▶ Your assignment: The stretch from the line with "Learning for Malaria Diagnosis" through the line with "objective of the" in the records below: write it out exactly, and nothing else.

▶ Raw data:
------------------------------
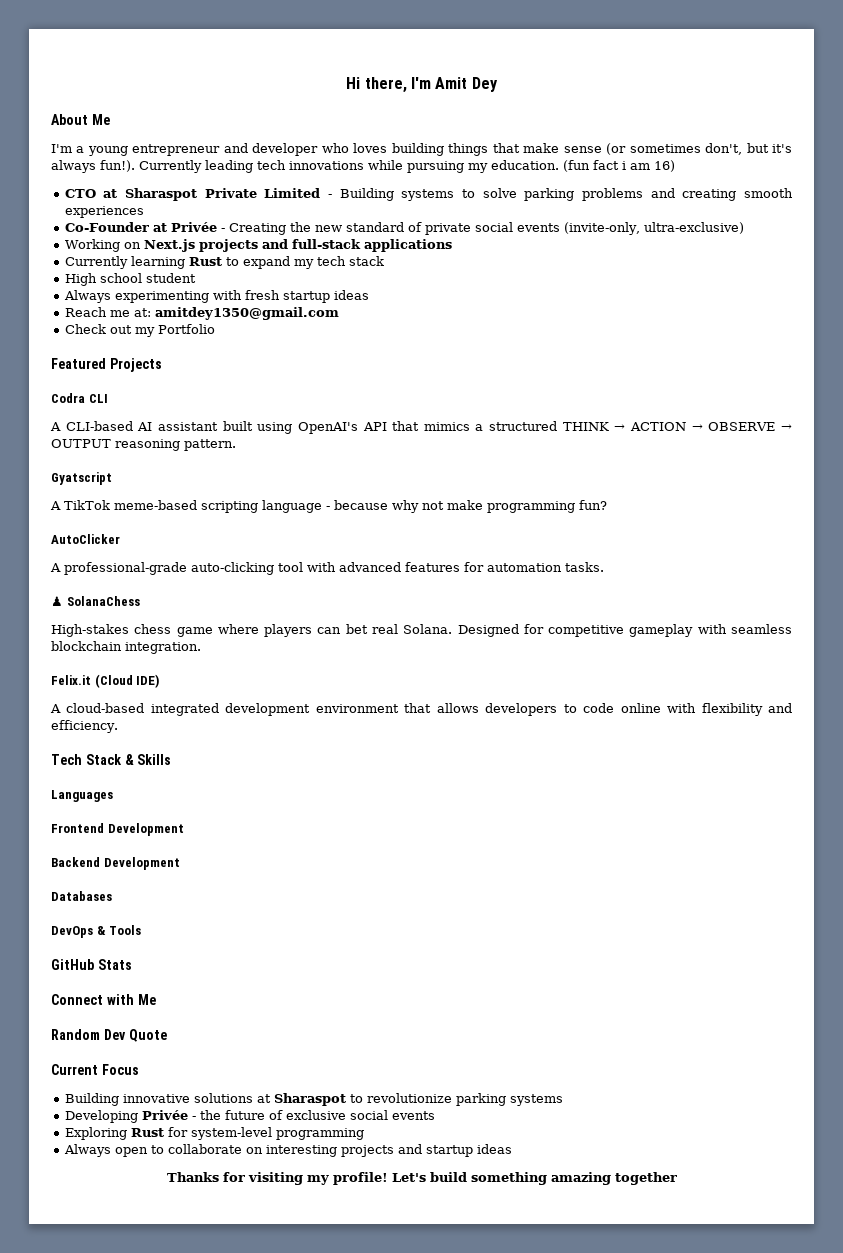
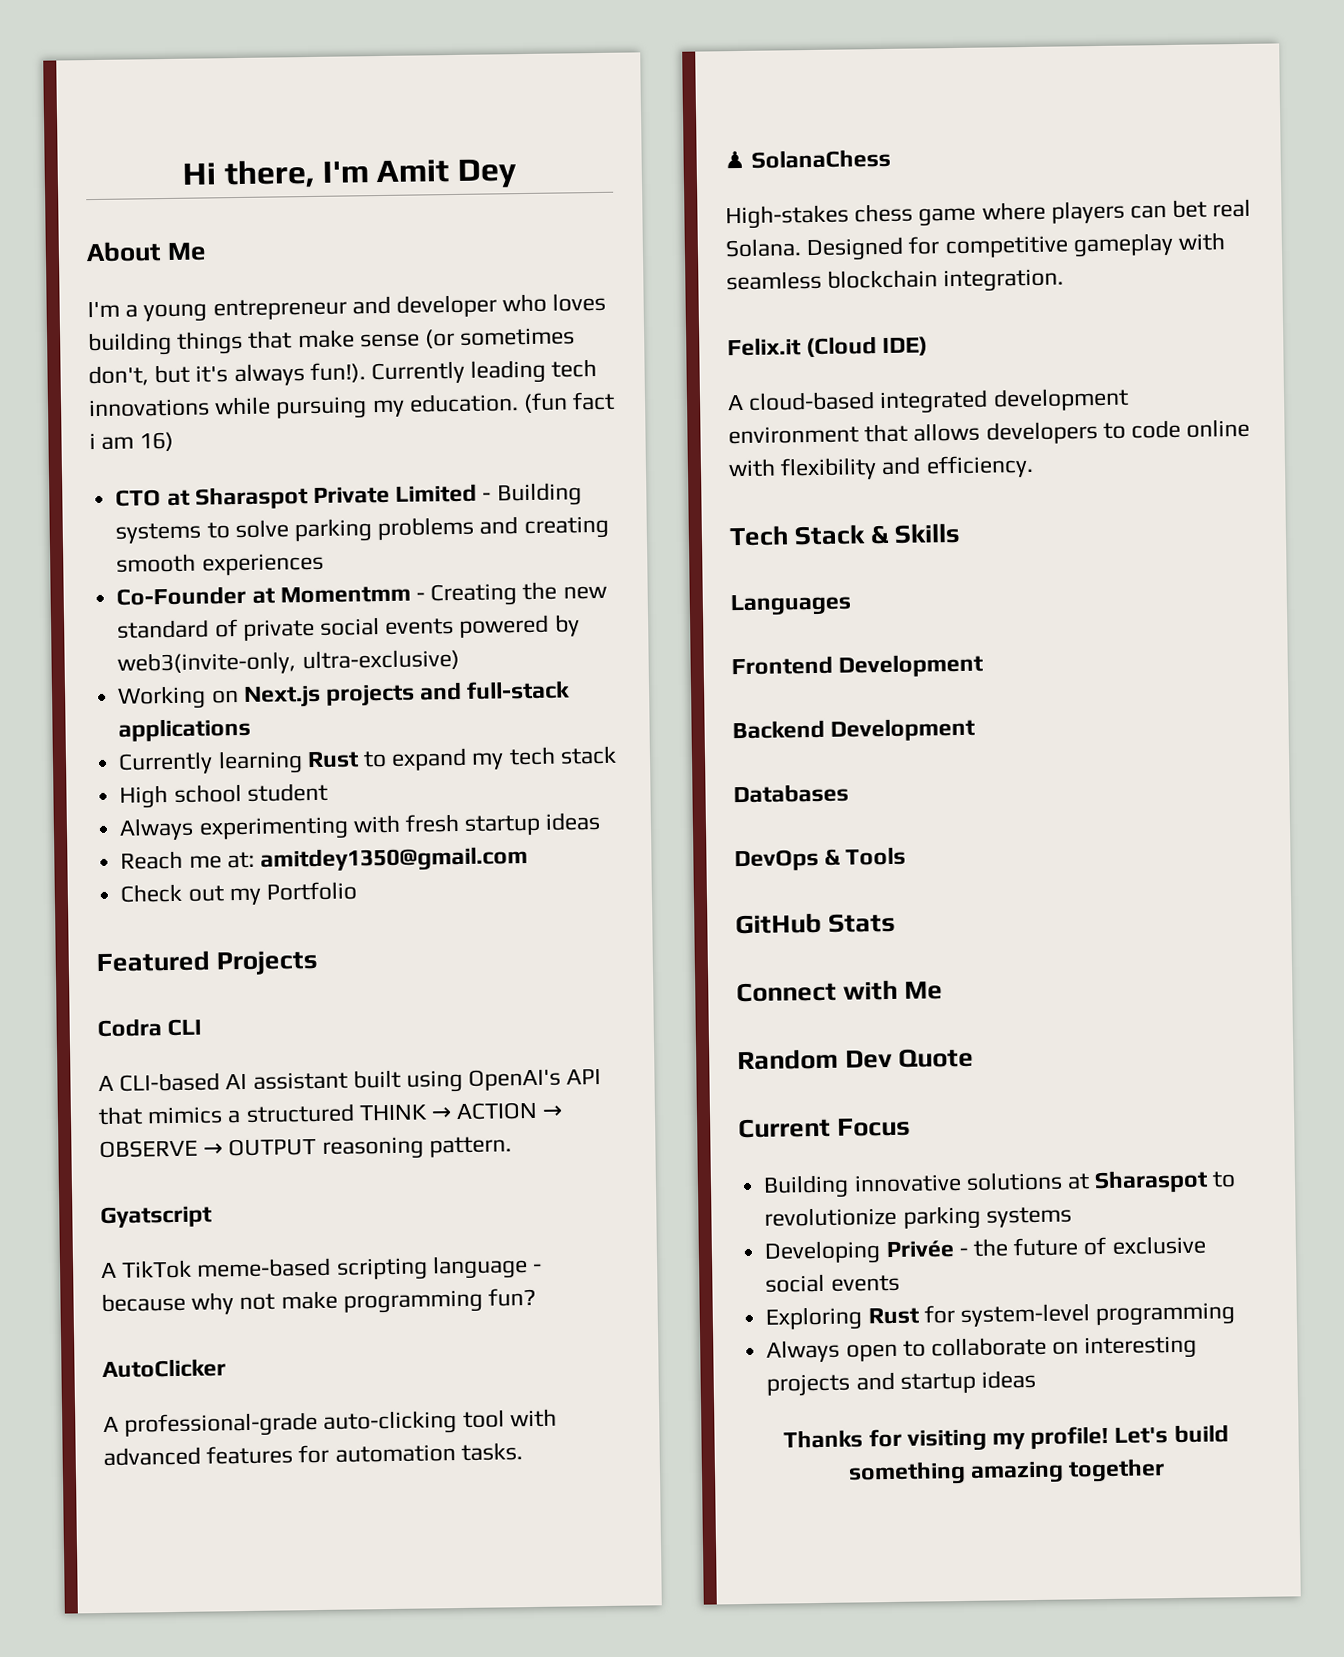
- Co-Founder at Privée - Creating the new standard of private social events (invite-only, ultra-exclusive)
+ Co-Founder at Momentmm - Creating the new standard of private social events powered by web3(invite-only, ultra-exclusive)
------------------------------
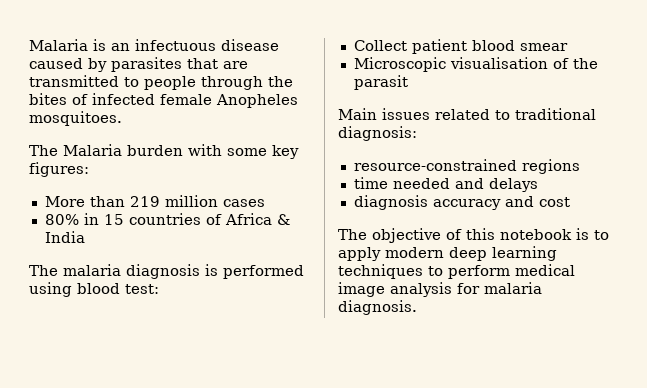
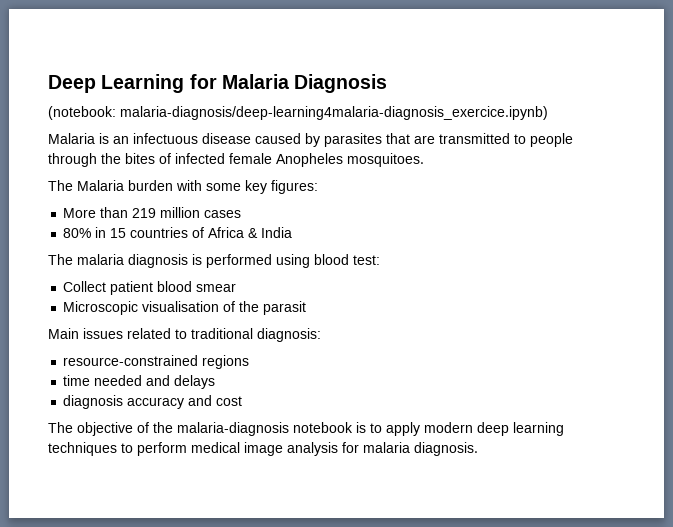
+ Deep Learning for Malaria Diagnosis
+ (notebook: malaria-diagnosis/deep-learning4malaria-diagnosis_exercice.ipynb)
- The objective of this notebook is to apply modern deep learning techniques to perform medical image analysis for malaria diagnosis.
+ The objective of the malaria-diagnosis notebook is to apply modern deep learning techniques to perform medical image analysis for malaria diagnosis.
------------------------------
▶ Written response:
+ Deep Learning for Malaria Diagnosis
+ (notebook: malaria-diagnosis/deep-learning4malaria-diagnosis_exercice.ipynb)
- The objective of this notebook is to apply modern deep learning techniques to perform medical image analysis for malaria diagnosis.
+ The objective of the malaria-diagnosis notebook is to apply modern deep learning techniques to perform medical image analysis for malaria diagnosis.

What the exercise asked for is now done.